Steroids are known to suppress the immune system, and systemic steroids have been linked to infections, including pneumonia23. Hypothalamic-pituitary-adrenal axis suppression usually lasts less than 3 weeks, but may last more than 1 month in some individuals24,25. Dexamethasone and betamethasone appear to reduce this type of immunosuppression26. All this suggests that procedures that involve the administration of steroids may increase the risk of infection and, therefore, should be prescribed with caution, particularly in immunocompromised patients who may be at increased risk of infection during the corticosteroid-associated immune suppression window.

It is also important to consider dosage. Randomized trials have evaluated different doses of steroids administered by various routes, and for the most part have found that the doses typically used in clinical practice are too high27.

The Spine Interventional Society has shown that there is no clear evidence of a causal effect between spinal steroid injections and periprocedural infection in immunosuppressed patients28. Based on this recommendation and the foregoing information, we believe that neuraxial procedures involving corticosteroids can continue to be performed during the COVID-19 pandemic, provided the risk/benefit ratio is evaluated in each case, the lowest possible dose is administered, and patients are informed of the possibility of immunosuppression and potential risk of infection. In immunosuppressed patients that are, consequently, at high risk of SARS-CoV-2 infection, steroid injections can be ruled out, except in cases of severe radicular pain refractory to other measures. Even in these cases, the benefit of steroid therapy must always be weighed up against the potential risk of infection7.

The mental health problems associated with the COVID-19 pandemic include mainly psychiatric symptoms (depression, anxiety disorders, post-traumatic stress disorder, insomnia) related to confinement and quarantine: fear of infection, frustration and boredom, poor housing, shortage of food and hygiene supplies, access to information, financial losses, and social stigma29.

These mental health considerations are very important, because mental health problems are common in patients with chronic pain30. Mental health issues associated with the COVID-19 pandemic could exacerbate these pre-existing conditions, and this, in turn, could negatively affect pain management outcomes31,32.

A survey conducted in China between 31 January and 8 February 2020 provided important preliminary data on the impact of COVID-19 on the prevalence of psychiatric symptoms. The psychological impact of the pandemic was rated as moderate to severe by 53.8% of respondents, 16.5 to 28.8% reported moderate to severe symptoms of depression and anxiety, while 8.1% reported moderate to severe levels of stress33.

All this supports the need for psychological monitoring in patients with chronic pain during health crises.

Management of chronic pain has not traditionally been considered important in times of crisis, including epidemics.
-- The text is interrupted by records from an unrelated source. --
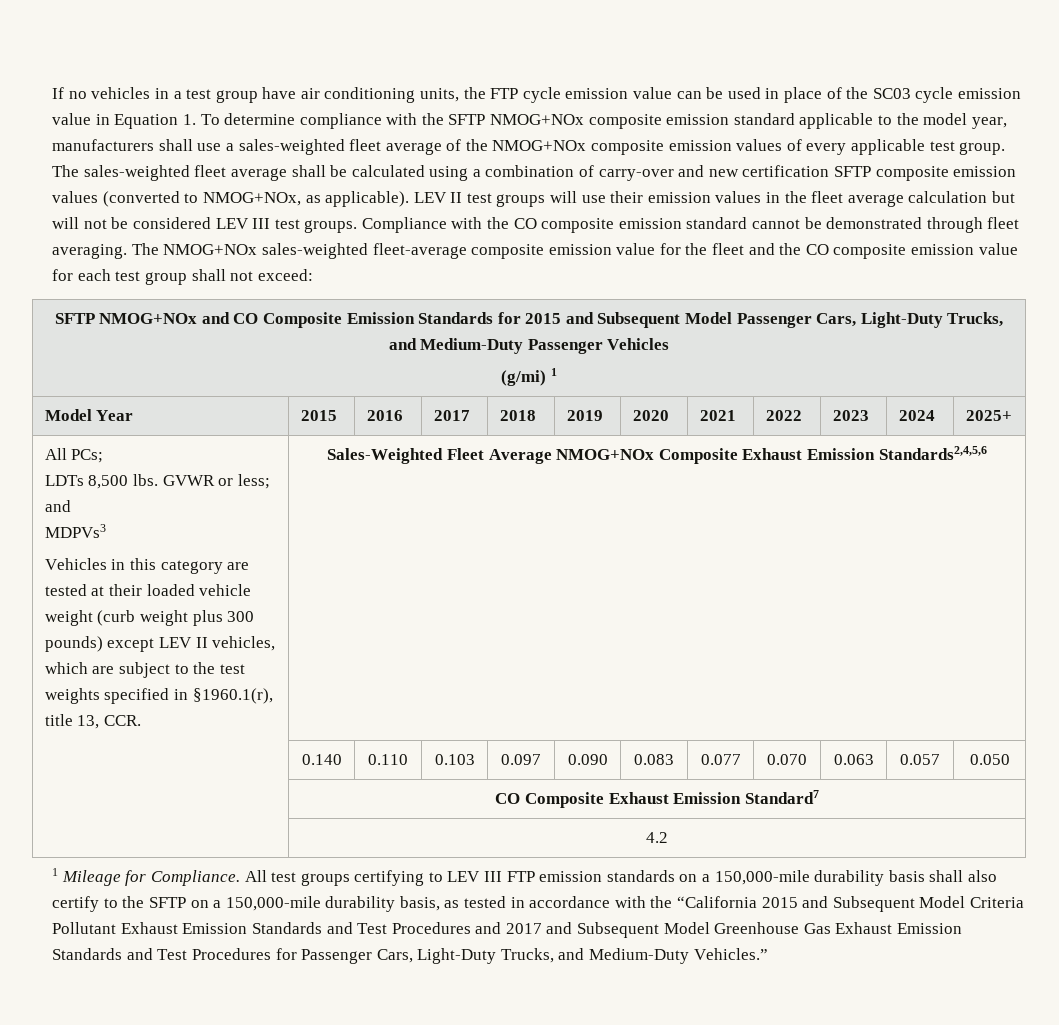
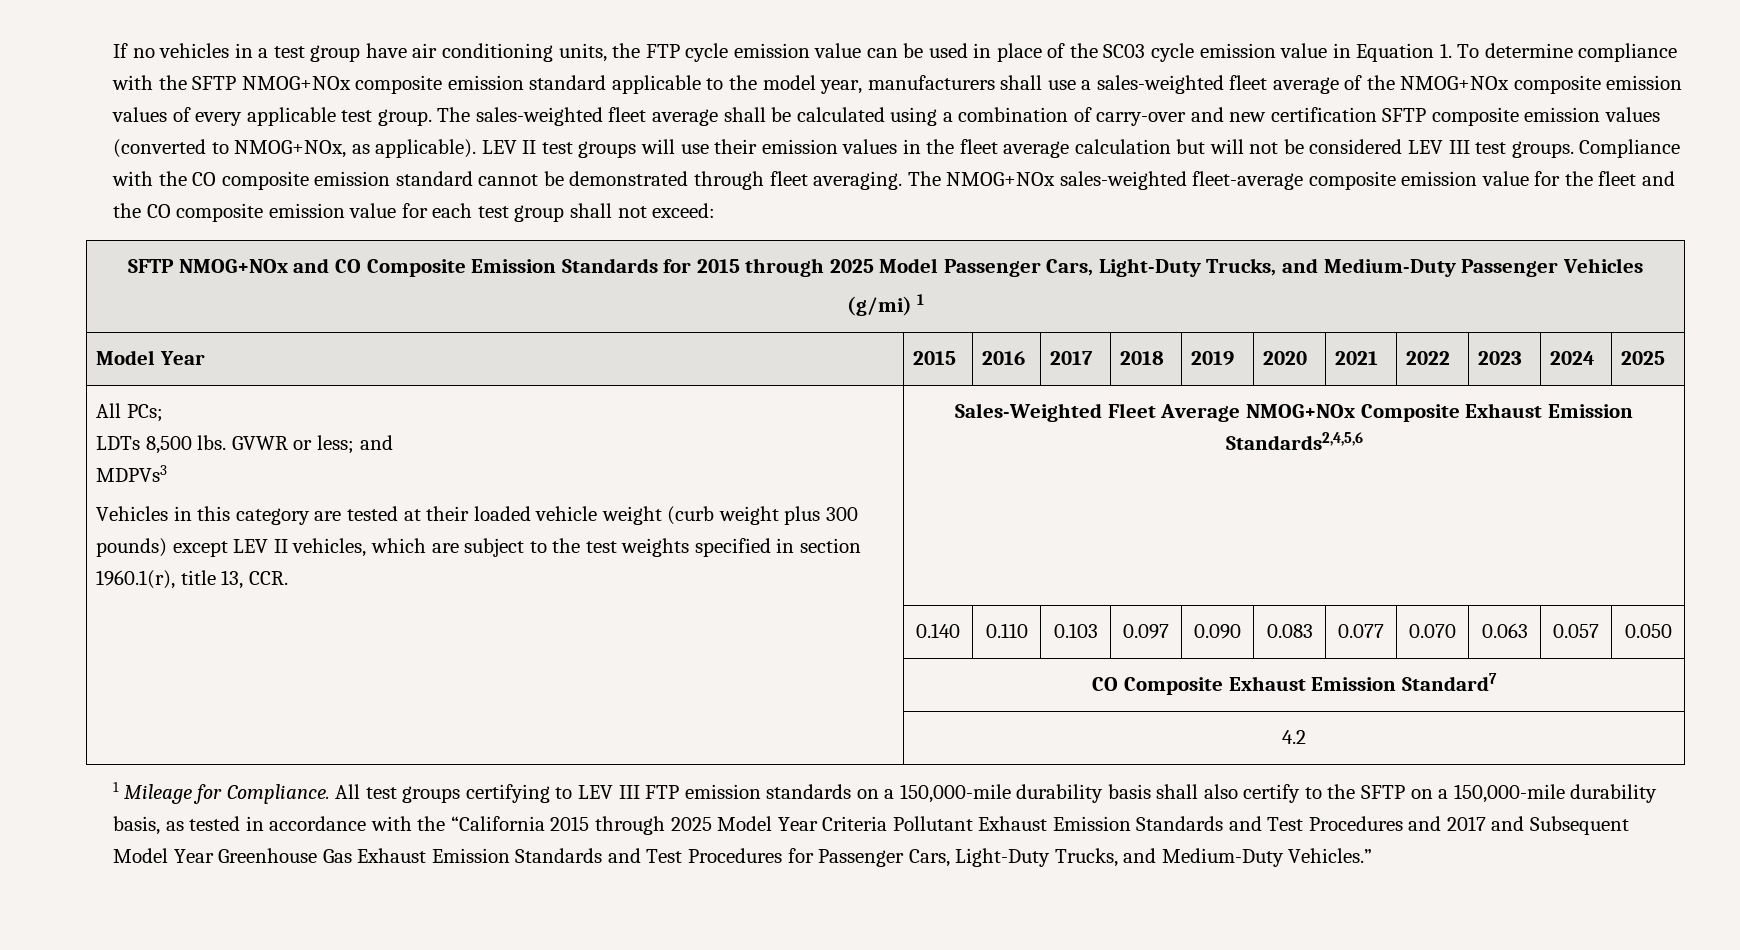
- SFTP NMOG+NOx and CO Composite Emission Standards for 2015 and Subsequent Model Passenger Cars, Light-Duty Trucks, and Medium-Duty Passenger Vehicles
+ SFTP NMOG+NOx and CO Composite Emission Standards for 2015 through 2025 Model Passenger Cars, Light-Duty Trucks, and Medium-Duty Passenger Vehicles
- Model Year | 2015 | 2016 | 2017 | 2018 | 2019 | 2020 | 2021 | 2022 | 2023 | 2024 | 2025+
+ Model Year | 2015 | 2016 | 2017 | 2018 | 2019 | 2020 | 2021 | 2022 | 2023 | 2024 | 2025
- Vehicles in this category are tested at their loaded vehicle weight (curb weight plus 300 pounds) except LEV II vehicles, which are subject to the test weights specified in §1960.1(r), title 13, CCR.
+ Vehicles in this category are tested at their loaded vehicle weight (curb weight plus 300 pounds) except LEV II vehicles, which are subject to the test weights specified in section 1960.1(r), title 13, CCR.
- All test groups certifying to LEV III FTP emission standards on a 150,000-mile durability basis shall also certify to the SFTP on a 150,000-mile durability basis, as tested in accordance with the “California 2015 and Subsequent Model Criteria Pollutant Exhaust Emission Standards and Test Procedures and 2017 and Subsequent Model Greenhouse Gas Exhaust Emission Standards and Test Procedures for Passenger Cars, Light-Duty Trucks, and Medium-Duty Vehicles.”
+ All test groups certifying to LEV III FTP emission standards on a 150,000-mile durability basis shall also certify to the SFTP on a 150,000-mile durability basis, as tested in accordance with the “California 2015 through 2025 Model Year Criteria Pollutant Exhaust Emission Standards and Test Procedures and 2017 and Subsequent Model Year Greenhouse Gas Exhaust Emission Standards and Test Procedures for Passenger Cars, Light-Duty Trucks, and Medium-Duty Vehicles.”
However, the right of patients to well-being, social benefits and the public health standards inherent to pain management, as well as the responsibility of healthcare providers and caregivers to provide comprehensive care, including adequate analgesia, have highlighted the importance of chronic pain management.

The health system has a duty of care for patients with chronic pain due to the serious physical, psychological and social repercussions of neglecting their needs in any context. This includes the current pandemic, in which, despite the need to reorganise resources, healthcare providers must still guarantee that patients receive appropriate follow-up.

This manuscript has not received any funding.

No conflicts of interest to declare.